In 1912, Kresge incorporated the S.S. Kresge Company in Delaware with eighty-five stores. In 1916, Kresge incorporated a new S.S. Kresge Company in Michigan and took over the operations of the original company; the new company in Michigan is the modern day Kmart company. The company was first listed on the New York Stock Exchange on May 23, 1918.
During World War I, Kresge experimented with raising the limit on prices in his stores to $1. By 1924, Kresge was worth approximately $375 million and owned real estate of the approximate value of $100 million. Growth early in the 20th century remained brisk, with 257 stores in 1924, rising to 597 stores by 1929. Kresge retired as president in 1925. The Great Depression reduced profitability and resulted in store closings, with the number rising to 682 in 1940. After the war, shopping patterns changed and many customers moved out of the cities into the suburbs. The Kresge Company followed them and closed and merged many urban stores; by 1954, the total number of stores in the US had declined to 616.

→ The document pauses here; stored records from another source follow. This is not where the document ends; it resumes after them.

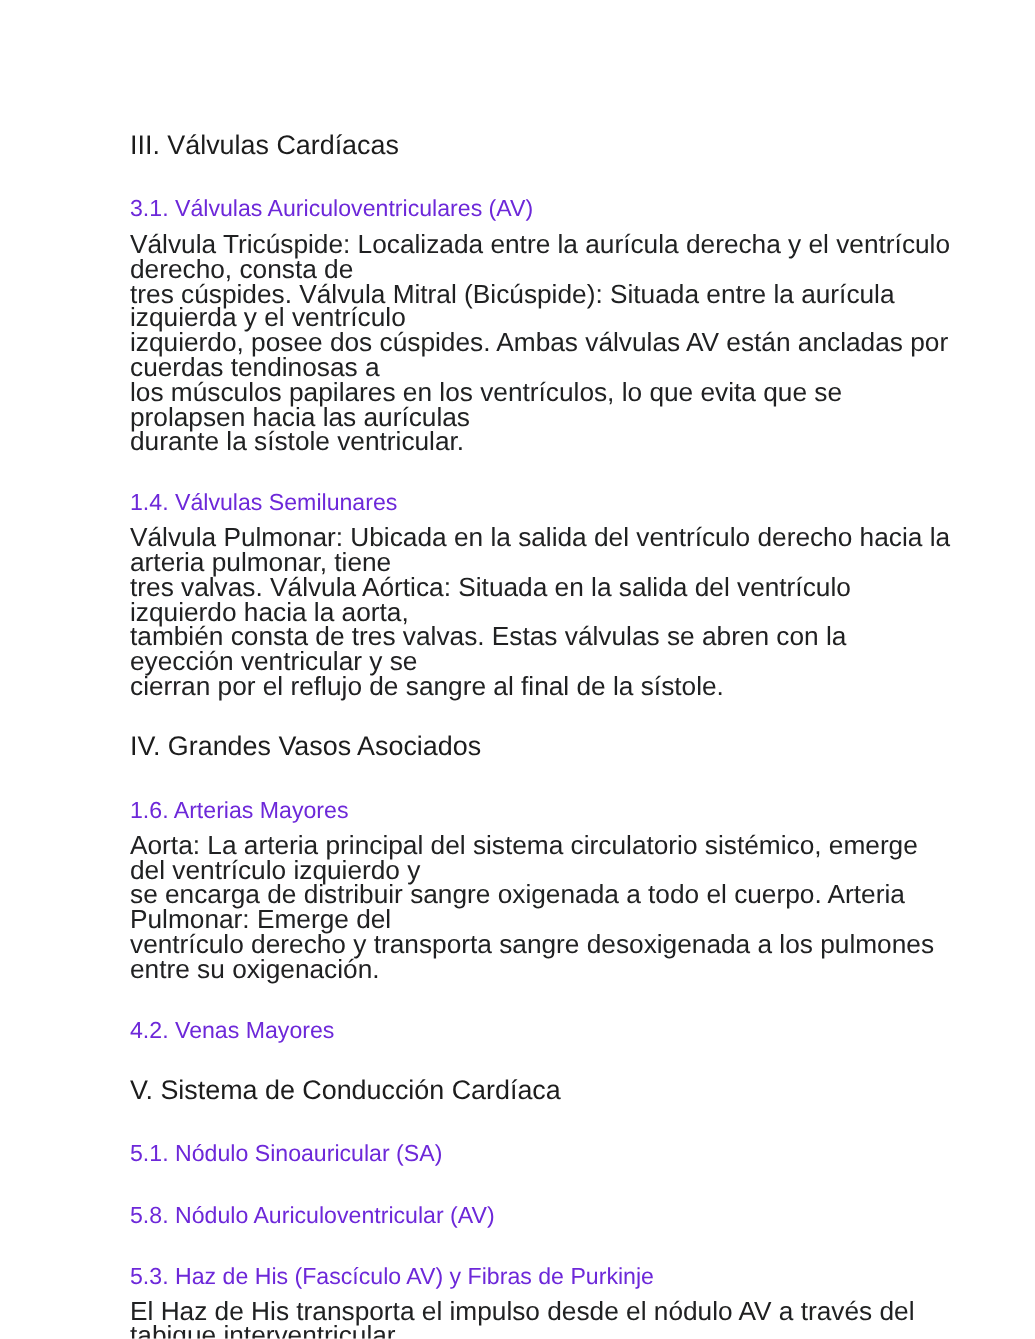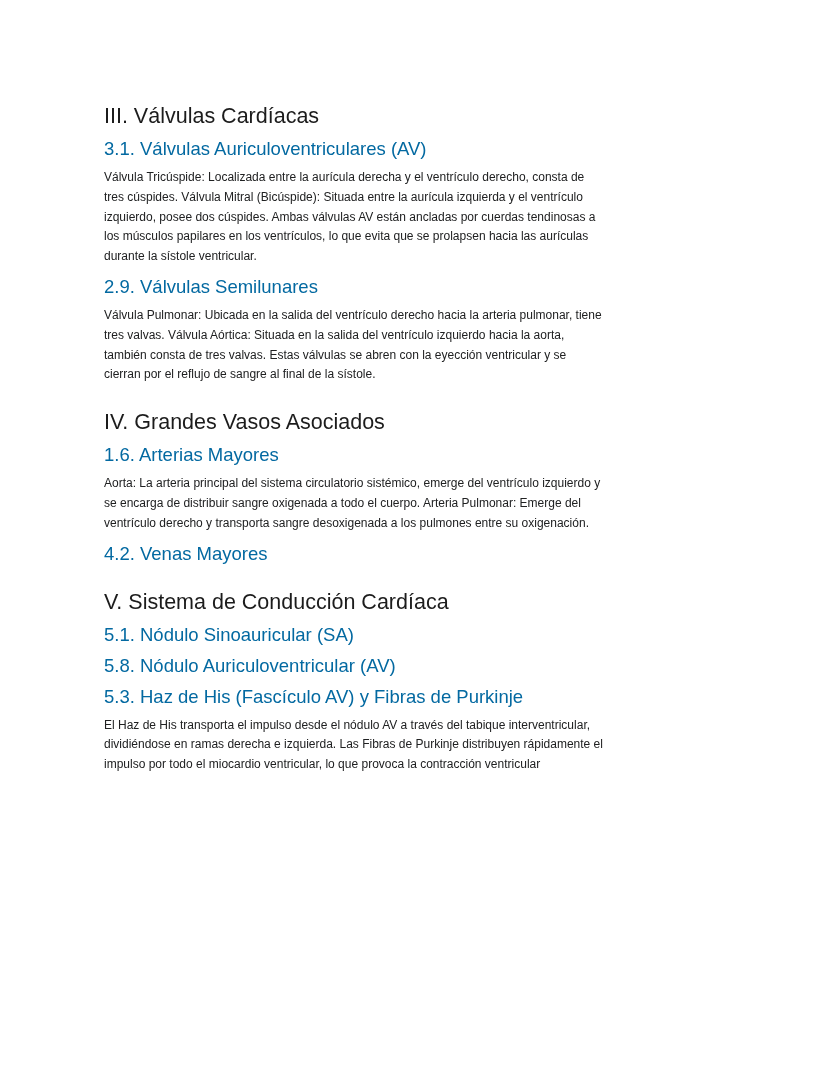--- a/index.html
+++ b/index.html
@@ -37,8 +37,8 @@
     font-size: 18.5px;
     line-height: 22px;
     font-weight: 400;
-    margin: 9px 0 0 0;
-    color: #0369a1;
+    margin: 27px 0 0 0;
+    color: #6d28d9;
   }
   p.body-paragraph {
     font-size: 12px;

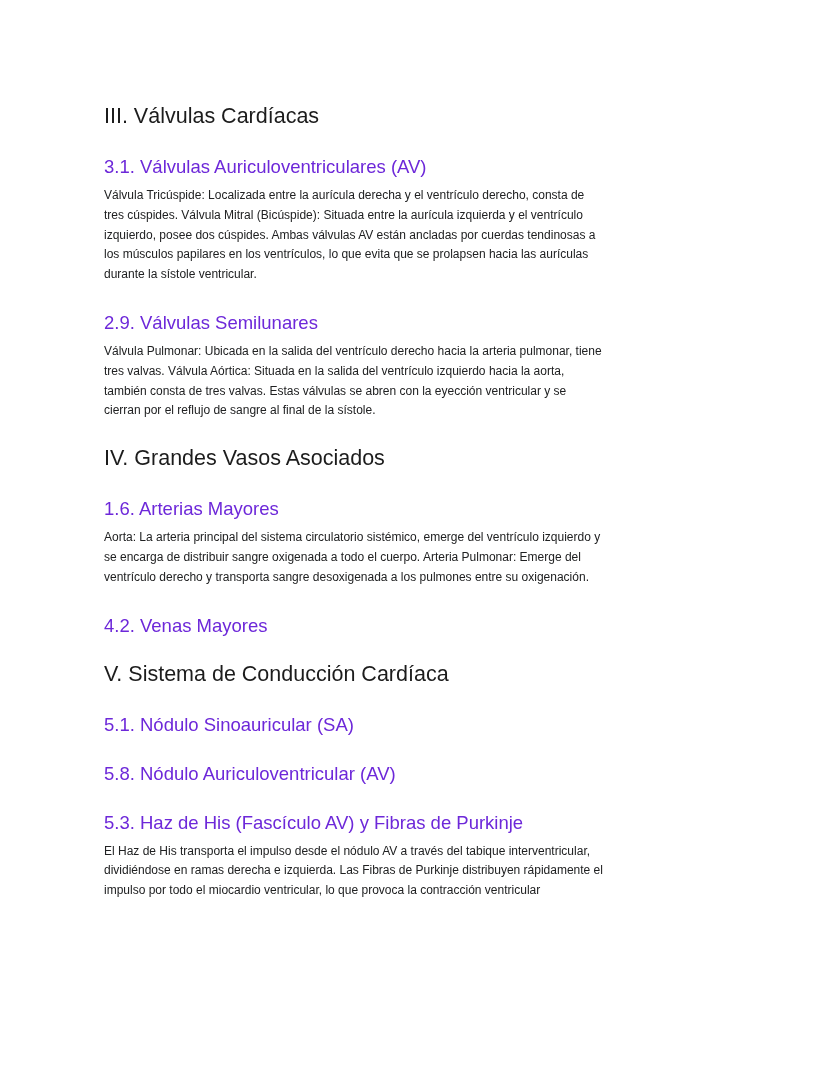--- a/index.html
+++ b/index.html
@@ -41,7 +41,7 @@
     color: #6d28d9;
   }
   p.body-paragraph {
-    font-size: 12px;
+    font-size: 21px;
     line-height: 19.8px;
     font-weight: 400;
     margin: 8px 0 0 0;

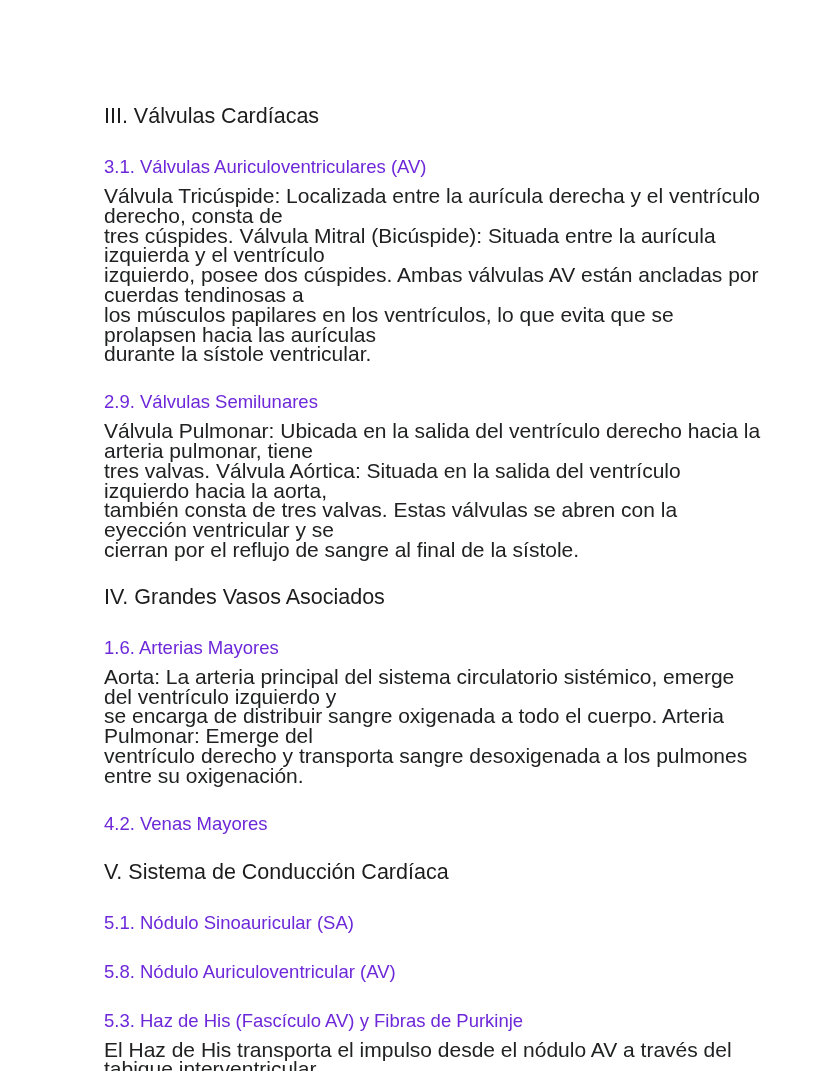--- a/index.html
+++ b/index.html
@@ -64,7 +64,7 @@
 los músculos papilares en los ventrículos, lo que evita que se prolapsen hacia las aurículas
 durante la sístole ventricular.</p>
 
-    <h2 class="subsection-heading">2.9. Válvulas Semilunares</h2>
+    <h2 class="subsection-heading">1.4. Válvulas Semilunares</h2>
     <p class="body-paragraph">Válvula Pulmonar: Ubicada en la salida del ventrículo derecho hacia la arteria pulmonar, tiene
 tres valvas. Válvula Aórtica: Situada en la salida del ventrículo izquierdo hacia la aorta,
 también consta de tres valvas. Estas válvulas se abren con la eyección ventricular y se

Company founder Kresge died on October 18, 1966.
Around the time of the opening of the first Kmart, some poorly performing S.S. Kresge stores were converted to a new "Jupiter Discount Stores" brand, which was conceived as a bare-bones, deep discount outfit. During the 1970s, Kmart put a number of competing retailers out of business. Kresge, Jupiter and Kmart stores mainly competed with other store chains like Zayre, Ames, Bradlees, Caldor, Hills, and those that were operated by MMG-McCrory Stores (McCrory, McLellan, H.L. Green, J.J. Newberry, S.H. Kress, TG&Y, Silver's and eventually G.C. Murphy Co.).
In 1977, S.S. Kresge Company changed its name to K Mart Corporation.
In 1980, Vice Chairman Bernard M. Fauber was elected as the Chairman and as the CEO of Kmart.
In 1981, the 2,000th Kmart store opened. By the end of 1981, there were 2,055 Kmart stores across the United States, Canada, and Puerto Rico.
In 1987, the Kmart Corporation sold its remaining 76 Kresge and Jupiter stores in the United States to McCrory Stores, and the brands were almost entirely discontinued, although Canadian Kresge and Jupiter stores continued to operate until 1994.
Kmart experimented with co-branding in 1985, when the in-store cafeteria at the store in Canton, Michigan, was converted to a Wendy's.
Until November 1990, when it was passed by Walmart, Kmart was the second-largest retailer in the United States, after Sears. During the 1980s, the company's fortunes began to change; many of Kmart's stores were considered to be outdated and in decaying condition. In the late 1980s and into the 1990s, the corporate office shifted much of its focus from the Kmart stores to other companies it had acquired or created, such as Sports Authority, Builders Square, and Waldenbooks.